27 July 2022

Gone Girl, Part 1


PETITE MAMAN (A) - It's a toss-up as to what is more appealing here -- the execution of this movie about a little girl meeting the child version of her own mother, or merely the existence of the simple idea itself. Either way, writer-director Celine Sciamma once again delves into the young female experience with sharp insights.

Sciamma's previous two features -- "Girlhood" and "Portrait of a Lady on Fire" -- provide intimate details about the lives of teens and young women and how they interact. Here, she reaches back to age 8 and has an absolute treasure in little Josephine Sanz, who plays Nelly, a thoughtful and observant girl who internalizes the awkward relationships of the adults around her.

The film opens on Nelly saying a series of goodbyes as she goes door-to-door visiting people in the nursing home where her grandmother has just died. She's sad that she didn't get to say goodbye to her grandmother. Next, Nelly and her mother (Nina Meurisse) are off to grandma's home to tend to the old lady's house and things. To bide her time, Nelly goes off to play in the woods. It's there that she meets another girl her age, Marion, who looks very much like her (Marion is played by Sanz's sister, Gabrielle). 

The trailer and the title tip us off that Nelly has gone back in time and found her mother, who lives in a mirror version of the grandmother's house, down to the cane that the grandmother used until her death, even back when she was in her 30s, when we see an alternate version of her (played by Margot Abascale). Nelly drinks in this alternate universe, watching her 8-year-old mother cope with her own depressive mother.
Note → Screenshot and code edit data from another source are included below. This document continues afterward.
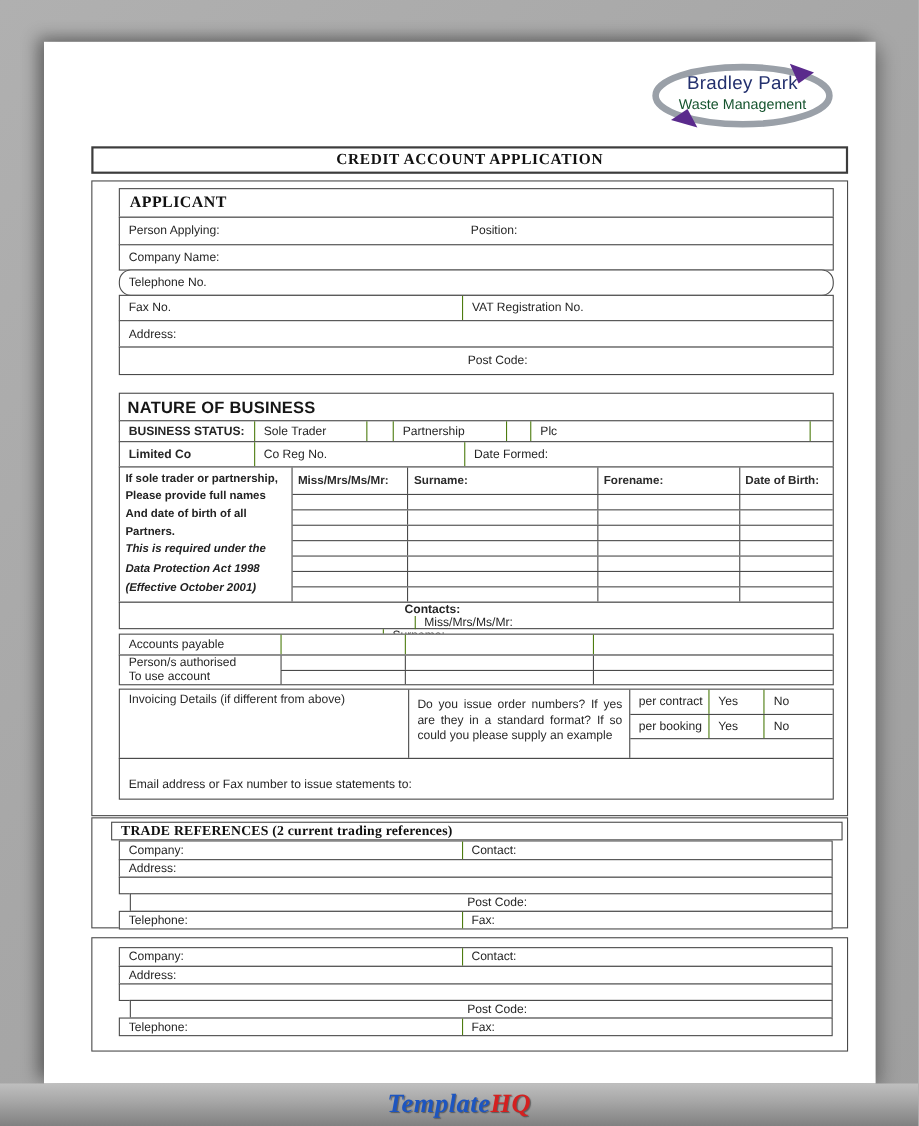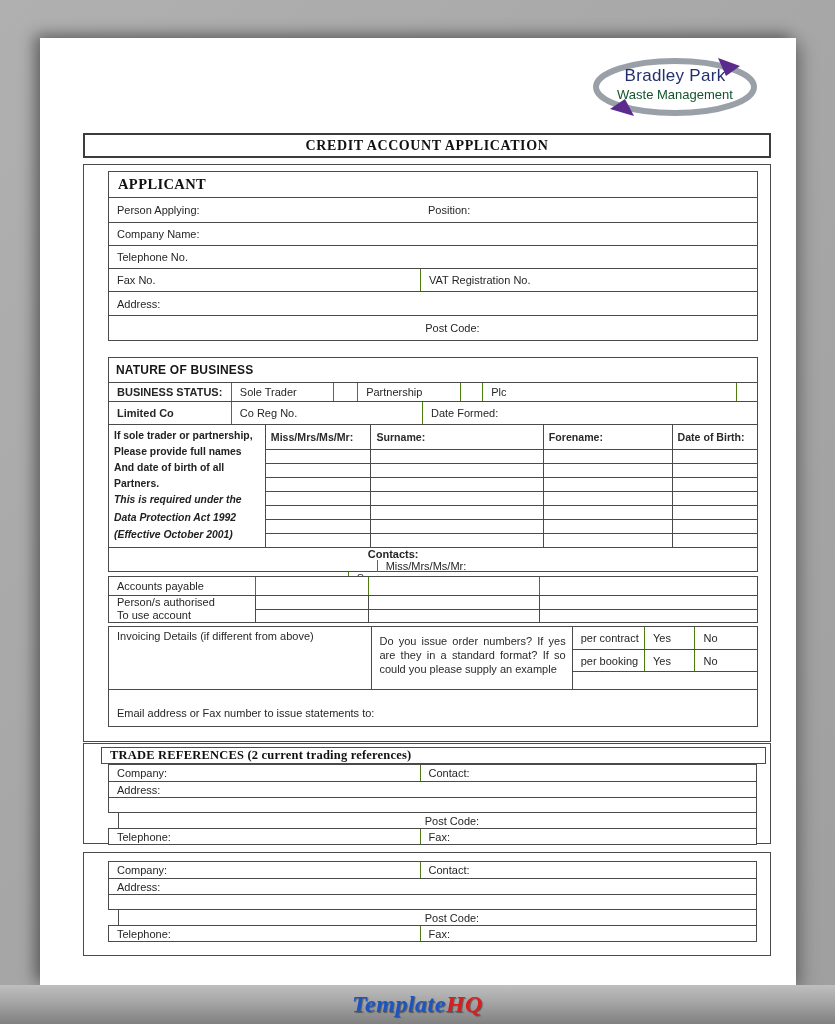--- a/index.html
+++ b/index.html
@@ -37,21 +37,21 @@
   .gap3 + .row { margin-top:0; }
   .lbl { font-size:11px; color:#262626; padding-left:8px; white-space:nowrap; }
   .cell { height:100%; display:flex; align-items:center; border-left:1px solid #4d7c0f; }
   .cell:first-child { border-left:none; }
   .b { font-weight:bold; }
   
   .applicant { left:24px; top:6px; width:650px; }
   .sec-head-serif { font-family:"Liberation Serif", serif; font-weight:bold; font-size:14.5px; letter-spacing:0.4px; color:#111; padding-left:9px; }
   
   .nature { left:24px; top:192px; width:650px; }
-  .nat-head { font-size:12px; font-weight:bold; color:#161616; padding-left:7px; letter-spacing:0.2px; }
+  .nat-head { font-size:15px; font-weight:bold; color:#161616; padding-left:7px; letter-spacing:0.2px; }
   
   .partners { height:124px; align-items:stretch; padding:0; }
   .p-note { width:24.2%; padding:4px 3px 0 5px; border-right:1px solid #4a4a4a; }
   .p-note div { font-size:10.4px; font-weight:bold; line-height:1.3; margin-bottom:2.5px; color:#222; }
   .p-note .it { font-style:italic; margin-bottom:4px; }
   .p-grid { flex:1; display:flex; flex-direction:column; }
   .p-row { display:flex; flex:1; border-top:1px solid #4a4a4a; }
   .p-row.head { border-top:none; flex:0 0 24px; align-items:center; }
   .p-cell { height:100%; border-left:1px solid #4a4a4a; display:flex; align-items:center; }
   .p-cell:first-child { border-left:none; }
@@ -126,21 +126,21 @@
           <div class="cell" style="width:48%;">
             <span class="lbl">Person Applying:</span>
           </div>
           <div class="cell" style="width:52%; border-left:none;">
             <span class="lbl">Position:</span>
           </div>
         </div>
         <div class="row" style="height:24px;">
           <span class="lbl">Company Name:</span>
         </div>
-        <div class="row" style="height:24px;">
+        <div class="row" style="height:24px;border-radius:11px;">
           <span class="lbl">Telephone No.</span>
         </div>
         <div class="row" style="height:24px;">
           <div class="cell" style="width:48%;">
             <span class="lbl">Fax No.</span>
           </div>
           <div class="cell" style="width:52%;">
             <span class="lbl">VAT Registration No.</span>
           </div>
         </div>
@@ -187,21 +187,21 @@
           </div>
         </div>
 
         <div class="row partners">
           <div class="p-note">
             <div>If sole trader or partnership,</div>
             <div>Please provide full names</div>
             <div>And date of birth of all</div>
             <div>Partners.</div>
             <div class="it">This is required under the</div>
-            <div class="it">Data Protection Act 1992</div>
+            <div class="it">Data Protection Act 1998</div>
             <div class="it">(Effective October 2001)</div>
           </div>
           <div class="p-grid">
             <div class="p-row head">
               <div class="p-cell p-c0">
                   <span class="p-head-lbl">Miss/Mrs/Ms/Mr:</span>
                 </div>
               <div class="p-cell p-c1">
                   <span class="p-head-lbl">Surname:</span>
                 </div>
What a gift it would be to, as a child, get to know a parent when they were that same impressionable age. What shaped them? Did they eventually turn into their own parents? How can we use that intel to deal with them in the present day? In the wrong hands, such a concept would be treated like a gimmick, open to sci-fi tricks and cheap gags. Not here.
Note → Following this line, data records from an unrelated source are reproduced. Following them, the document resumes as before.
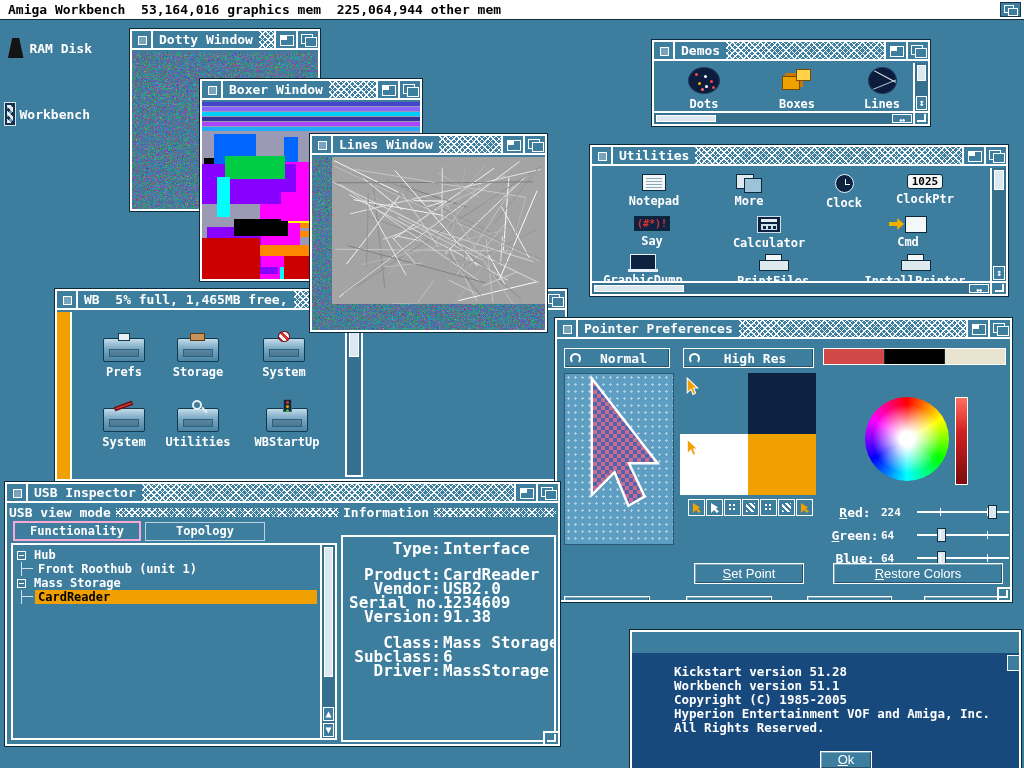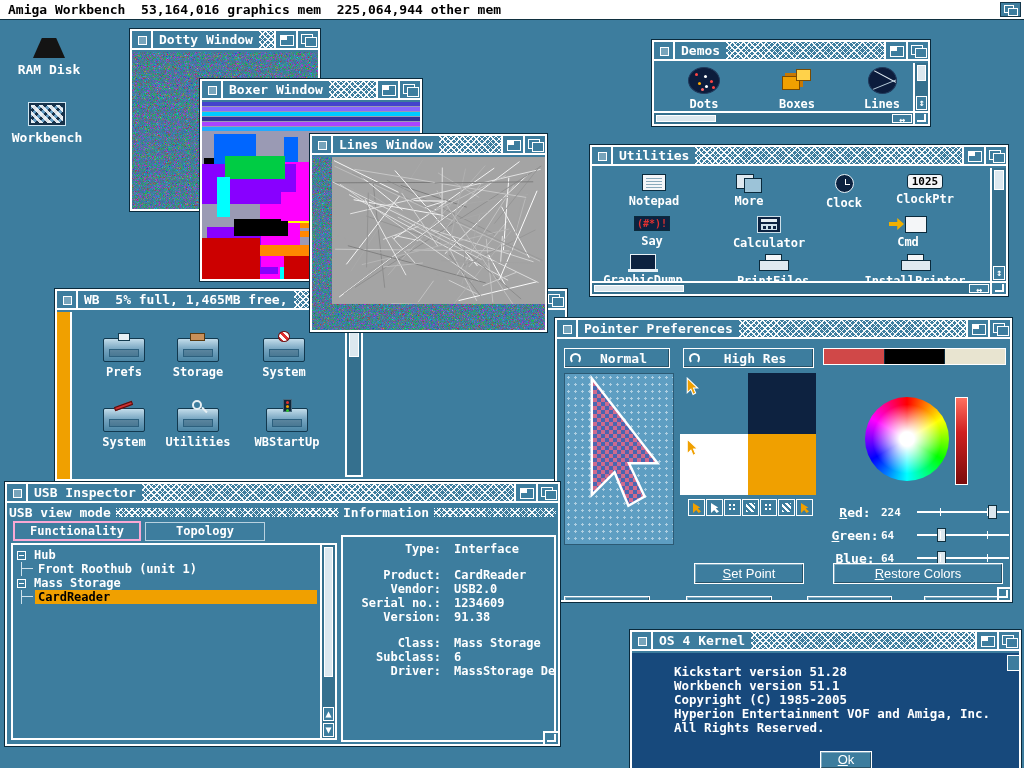--- a/index.html
+++ b/index.html
@@ -5,21 +5,21 @@
 *{margin:0;padding:0;box-sizing:border-box}
 html,body{width:1024px;height:768px;overflow:hidden}
 body{position:relative;background:#3d7d9e;font-family:"DejaVu Sans Mono","Liberation Mono",monospace;font-weight:bold;color:#fff}
 
 #menubar{position:absolute;left:0;top:0;width:1024px;height:20px;background:#fff;color:#000;border-bottom:1px solid #10303f;z-index:50}
 #menubar .mtext{position:absolute;left:8px;top:2px;font-size:13px;white-space:pre}
 #screen-depth{position:absolute;right:3px;top:2px;width:21px;height:15px;background:#3d7d9e;border:1px solid #14384c}
 #screen-depth::before{content:"";position:absolute;left:3px;top:2px;width:8px;height:6px;border:1px solid #fff}
 #screen-depth::after{content:"";position:absolute;left:7px;top:5px;width:8px;height:6px;border:1px solid #fff;background:#3d7d9e}
 
-.dicon{position:absolute;width:86px;display:flex;flex-direction:column;align-items:center;gap:4px;z-index:1}
+.dicon{position:absolute;width:86px;display:flex;flex-direction:row;align-items:center;gap:4px;z-index:1}
 .dicon .dlabel{font-size:13px;white-space:pre}
 #icon-ramdisk{left:6px;top:38px}
 #icon-workbench{left:4px;top:102px}
 #ramdisk-art{width:40px;height:20px;background:#141414;clip-path:polygon(10% 100%,90% 100%,68% 0,32% 0)}
 #wb-disk-art{width:38px;height:24px;background:#16324a;border:1px solid #cfe6f2;position:relative}
 #wb-disk-art::after{content:"";position:absolute;inset:2px;background-image:repeating-linear-gradient(45deg,rgba(255,255,255,.85) 0 3px,transparent 3px 6px),repeating-linear-gradient(135deg,rgba(120,180,220,.8) 0 3px,transparent 3px 6px)}
 
 .window{position:absolute;background:#3d7d9e;border:2px solid #fff;box-shadow:0 0 0 1px #0a2a3c}
 .titlebar{height:19px;display:flex;align-items:stretch;border-bottom:2px solid #fff}
 .tclose{width:21px;flex:none;border-right:2px solid #fff;position:relative}
@@ -173,21 +173,21 @@
 #usb-tree{position:absolute;left:4px;top:38px;width:326px;height:197px;border:2px solid #fff;padding-top:3px}
 .tree-item{display:flex;align-items:center;height:14px;padding-left:4px}
 .tree-exp{width:9px;height:9px;border:1px solid #fff;position:relative;margin-right:5px;flex:none}
 .tree-exp::after{content:"";position:absolute;left:1px;right:1px;top:3px;border-top:1px solid #fff}
 .tree-conn{width:14px;height:14px;flex:none;margin-left:4px;border-left:1px solid #cfe2ec;position:relative}
 .tree-conn::after{content:"";position:absolute;left:0;top:6px;width:11px;border-top:1px solid #cfe2ec}
 .tree-label{font-size:12px;line-height:14px;padding:0 3px;white-space:pre}
 .tree-item.selected .tree-label{background:#f0a000;color:#000;flex:1;margin-right:18px}
 #usb-tree .vscroll{width:15px}
 #usb-info{position:absolute;left:334px;top:30px;width:215px;height:207px;border:2px solid #fff;padding:5px 6px;overflow:hidden}
-.info-row{display:grid;grid-template-columns:92px 1fr;column-gap:13px;font-size:12px;line-height:14px;white-space:pre}
+.info-row{display:grid;grid-template-columns:92px 1fr;column-gap:2px;font-size:16px;line-height:14px;white-space:pre}
 .info-row .ilab{text-align:right}
 .spacer12{height:12px}
 
 #w-kernel{left:630px;top:630px;width:391px;height:142px;z-index:9}
 #w-kernel .body{background:#17497c}
 .kline{font-size:12.5px;line-height:14px;white-space:pre}
 #klines{position:absolute;left:42px;top:12px;right:16px}
 #kgad{position:absolute;right:0;top:2px;width:12px;height:16px;border:1px solid #fff;border-right:none;background:#3d7d9e}
 #btn-ok{left:188px;top:98px;width:52px;height:18px;line-height:16px}
 </style>
@@ -665,27 +665,20 @@
       <div class="spacer12"></div>
       <div class="info-row"><span class="ilab">Class:</span><span>Mass Storage</span></div>
       <div class="info-row"><span class="ilab">Subclass:</span><span>6</span></div>
       <div class="info-row"><span class="ilab">Driver:</span><span>MassStorage Device Tas</span></div>
     </div>
     <div class="corner"></div>
   </div>
 </div>
 
 <div class="window" id="w-kernel">
-  <div class="titlebar">
-    <span class="tclose"></span>
-    <span class="ttitle">OS 4 Kernel</span>
-    <span class="tpat pat"></span>
-    <span class="tgad zoom"></span>
-    <span class="tgad depth"></span>
-  </div>
   <div class="body">
     <div id="klines">
       <div class="kline">Kickstart version 51.28</div>
       <div class="kline">Workbench version 51.1</div>
       <div class="kline"></div>
       <div class="kline">Copyright (C) 1985-2005</div>
       <div class="kline">Hyperion Entertainment VOF and Amiga, Inc.</div>
       <div class="kline">All Rights Reserved.</div>
     </div>
     <span id="kgad"></span>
Sciamma resists every urge to exploit her brilliant idea, settling instead for quiet observation. And she is blessed to have Josephine Sanz, who carries the movie with cool confidence. She has a way of holding a gaze while she drinks in what has just happened or what has just been said to her, as the wheels in her brain spin. She eventually evolves from dumbstruck to enlightened over the span of the film's spare 73 minutes.

At one point in the few days that pass, Nelly's mother -- perhaps overwhelmed by the task of reconciling the grandmother's life -- disappears, and Nelly's kind father (Stephane Varupenne) looks after Nelly. Through their interactions, Nelly picks out more pieces of the puzzle that is her mother. 

Nelly can come off, alternatively, as timid and precocious. Early in the film, as she sits in the back seat during the drive to grandmother's house, she reaches up to the driver's seat and feeds snacks to her mother. It's a sweet moment -- a little girl nurturing her mother -- and it sets the tone for what plays out there in the woods and in her mother's childhood home. 

It's all incredibly sweet but never saccharine. By the end of this adventure, there will be certain reconciliations, but you hope that little Nelly will have absorbed enough inside dope to break a few nagging habits in the generational cycle going forward.